If this is the case, the only reason you'd use XORPD would be if you needed another byte of padding or something.

Is all this correct?

If so, what are other instructions that have this property?

XORP{D,S}, ORP{D,S}, ANDP{D,S}, what else?

_________________
Assembly Programmer's Journal

24 Jul 2007, 17:05

LocoDelAssembly
Your code has a bug

Joined: 06 May 2005
Posts: 4623
Location: Argentina

LocoDelAssembly 24 Jul 2007, 17:42

I don't know if there is difference neither Confused

And also I don't know why the AMD software optimization guide does examples with both.

Example:

Quote:

9.12 Use XOR Operations to Negate Operands of SSE,
SSE2, and 3DNow!™ Instructions
Optimization
For AMD Athlon, AMD Athlon 64, and AMD Opteron processors, use instructions that perform
XOR operations (PXOR, XORPS, and XORPD) instead of multiplication instructions to change the
sign bit of operands of SSE , SSE2, and 3DNow! instructions.
Application
This optimization applies to:
• 32-bit software
• 64-bit software
Rationale
On the AMD Athlon 64 and AMD Opteron processors, using XOR-type instructions allows for more
parallelism, as these instructions can execute in either the FADD or FMUL pipe of the floating-point
unit.
Single Precision
For single-precision, you can use either 3DNow! or SSE SIMD XOR operations. The latency of
multiplying by –1.0 in 3DNow! is 4 cycles, while the latency of using the PXOR instruction is only
2 cycles. Similarly, the latency of the MULPS instruction is 5 cycles, while the latency of the XORPS
instruction is 3 cycles. The following code example illustrates how to toggle the sign bit of a number
using 3DNow! instructions:
signmask DQ 8000000080000000h
pxor mm0, [signmask] ; Toggle sign bits of both floats.
This example does the same thing using SSE instructions:
signmask DQ 8000000080000000h,8000000080000000h
xorps xmm0, [signmask] ; Toggle sign bits of all four floats.
Double Precision
To perform double-precision arithmetic, you can use the XORPD instruction—similar to the singleprecision
example—to flip the sign of packed double-precision floating-point operands. The XORPD
instruction takes 3 cycles to execute, whereas the MULPD instruction requires 5 cycles.
signmask DQ 8000000000000000h,8000000000000000h
xorpd xmm0, [signmask] ; Toggle sign bit of both doubles.

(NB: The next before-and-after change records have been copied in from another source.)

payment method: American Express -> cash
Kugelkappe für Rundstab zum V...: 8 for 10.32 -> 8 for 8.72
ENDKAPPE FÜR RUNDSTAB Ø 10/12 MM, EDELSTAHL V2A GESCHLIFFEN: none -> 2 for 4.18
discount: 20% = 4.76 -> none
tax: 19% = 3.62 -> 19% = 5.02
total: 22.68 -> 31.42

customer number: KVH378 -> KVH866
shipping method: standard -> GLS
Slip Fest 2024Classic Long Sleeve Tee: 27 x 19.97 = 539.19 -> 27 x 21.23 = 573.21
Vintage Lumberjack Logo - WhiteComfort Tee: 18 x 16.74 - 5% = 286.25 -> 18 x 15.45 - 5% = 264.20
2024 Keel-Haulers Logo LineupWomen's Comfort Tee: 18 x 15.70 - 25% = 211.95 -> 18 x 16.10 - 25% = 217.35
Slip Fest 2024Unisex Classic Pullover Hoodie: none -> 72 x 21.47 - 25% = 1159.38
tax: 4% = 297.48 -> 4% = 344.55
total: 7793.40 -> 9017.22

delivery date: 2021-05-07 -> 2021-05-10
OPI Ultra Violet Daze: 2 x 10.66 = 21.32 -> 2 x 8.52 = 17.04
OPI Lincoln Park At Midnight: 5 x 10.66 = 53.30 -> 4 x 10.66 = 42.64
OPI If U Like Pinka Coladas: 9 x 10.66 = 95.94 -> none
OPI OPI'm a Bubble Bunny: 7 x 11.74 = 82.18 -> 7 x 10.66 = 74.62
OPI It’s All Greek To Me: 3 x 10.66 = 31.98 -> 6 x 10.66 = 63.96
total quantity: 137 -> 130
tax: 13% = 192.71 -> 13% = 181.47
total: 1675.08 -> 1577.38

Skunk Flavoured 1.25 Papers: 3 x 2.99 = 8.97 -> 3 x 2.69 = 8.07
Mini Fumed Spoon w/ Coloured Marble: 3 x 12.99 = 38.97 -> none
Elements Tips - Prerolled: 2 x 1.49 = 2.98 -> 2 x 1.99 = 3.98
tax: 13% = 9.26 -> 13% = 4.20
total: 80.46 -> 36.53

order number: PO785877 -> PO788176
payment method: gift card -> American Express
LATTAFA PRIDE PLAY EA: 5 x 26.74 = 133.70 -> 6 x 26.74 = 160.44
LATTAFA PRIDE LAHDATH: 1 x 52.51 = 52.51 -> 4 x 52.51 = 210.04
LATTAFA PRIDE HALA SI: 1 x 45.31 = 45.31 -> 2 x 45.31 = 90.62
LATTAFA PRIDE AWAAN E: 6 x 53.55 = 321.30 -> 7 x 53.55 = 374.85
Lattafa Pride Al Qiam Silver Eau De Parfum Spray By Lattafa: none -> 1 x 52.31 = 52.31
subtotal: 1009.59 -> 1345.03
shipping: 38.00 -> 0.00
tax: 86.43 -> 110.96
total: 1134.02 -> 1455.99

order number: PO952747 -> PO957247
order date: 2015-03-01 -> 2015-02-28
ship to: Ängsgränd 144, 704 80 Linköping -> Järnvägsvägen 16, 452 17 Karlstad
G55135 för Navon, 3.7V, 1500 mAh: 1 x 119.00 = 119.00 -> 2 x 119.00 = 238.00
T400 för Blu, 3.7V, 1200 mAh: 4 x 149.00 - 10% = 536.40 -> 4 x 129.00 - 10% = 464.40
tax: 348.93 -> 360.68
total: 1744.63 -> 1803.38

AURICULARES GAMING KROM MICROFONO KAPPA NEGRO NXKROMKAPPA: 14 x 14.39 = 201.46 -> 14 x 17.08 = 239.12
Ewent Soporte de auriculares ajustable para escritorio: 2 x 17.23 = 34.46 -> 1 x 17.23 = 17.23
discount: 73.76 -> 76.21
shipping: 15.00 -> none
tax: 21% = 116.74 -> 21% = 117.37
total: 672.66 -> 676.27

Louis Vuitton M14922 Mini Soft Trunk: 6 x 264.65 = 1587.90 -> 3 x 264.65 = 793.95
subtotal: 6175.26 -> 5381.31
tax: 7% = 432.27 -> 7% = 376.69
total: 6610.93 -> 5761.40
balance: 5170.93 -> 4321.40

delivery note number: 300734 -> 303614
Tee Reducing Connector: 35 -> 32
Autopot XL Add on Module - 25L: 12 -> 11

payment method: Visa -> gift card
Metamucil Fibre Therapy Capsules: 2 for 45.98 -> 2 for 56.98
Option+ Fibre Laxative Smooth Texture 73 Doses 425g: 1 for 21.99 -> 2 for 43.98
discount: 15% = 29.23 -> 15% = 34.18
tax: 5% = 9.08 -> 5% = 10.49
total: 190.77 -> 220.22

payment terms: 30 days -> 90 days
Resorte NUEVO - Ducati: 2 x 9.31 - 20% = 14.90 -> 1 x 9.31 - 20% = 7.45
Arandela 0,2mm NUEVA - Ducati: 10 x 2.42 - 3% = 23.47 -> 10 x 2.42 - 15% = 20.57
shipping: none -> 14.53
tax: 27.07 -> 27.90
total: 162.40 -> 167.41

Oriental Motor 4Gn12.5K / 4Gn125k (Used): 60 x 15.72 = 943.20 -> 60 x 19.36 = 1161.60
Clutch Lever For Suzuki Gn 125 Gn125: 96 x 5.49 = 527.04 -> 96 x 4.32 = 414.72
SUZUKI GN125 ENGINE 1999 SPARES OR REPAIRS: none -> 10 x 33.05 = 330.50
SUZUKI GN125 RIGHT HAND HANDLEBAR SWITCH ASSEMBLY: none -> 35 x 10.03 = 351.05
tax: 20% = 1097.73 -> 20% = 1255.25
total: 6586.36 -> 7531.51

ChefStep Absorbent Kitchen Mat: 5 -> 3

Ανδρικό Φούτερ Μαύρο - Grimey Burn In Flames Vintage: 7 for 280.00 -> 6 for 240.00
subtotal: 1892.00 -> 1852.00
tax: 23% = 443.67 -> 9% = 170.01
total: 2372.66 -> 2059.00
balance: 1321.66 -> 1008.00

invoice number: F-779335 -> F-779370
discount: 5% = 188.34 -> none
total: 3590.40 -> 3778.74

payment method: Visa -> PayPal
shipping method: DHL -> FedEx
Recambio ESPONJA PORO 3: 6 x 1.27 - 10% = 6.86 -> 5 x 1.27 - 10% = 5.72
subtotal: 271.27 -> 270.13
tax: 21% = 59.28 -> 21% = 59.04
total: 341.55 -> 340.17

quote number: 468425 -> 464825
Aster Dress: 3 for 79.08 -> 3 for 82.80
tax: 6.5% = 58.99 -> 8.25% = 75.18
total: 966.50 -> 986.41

Among others like clearing registers, etc that also shows both variants as if they would really needed.

24 Jul 2007, 17:42

revolution
When all else fails, read the source

Joined: 24 Aug 2004
Posts: 20690
Location: In your JS exploiting you and your system

revolution 25 Jul 2007, 05:39

mattst88 wrote:

If this is the case, the only reason you'd use XORPD would be if you needed another byte of padding or something.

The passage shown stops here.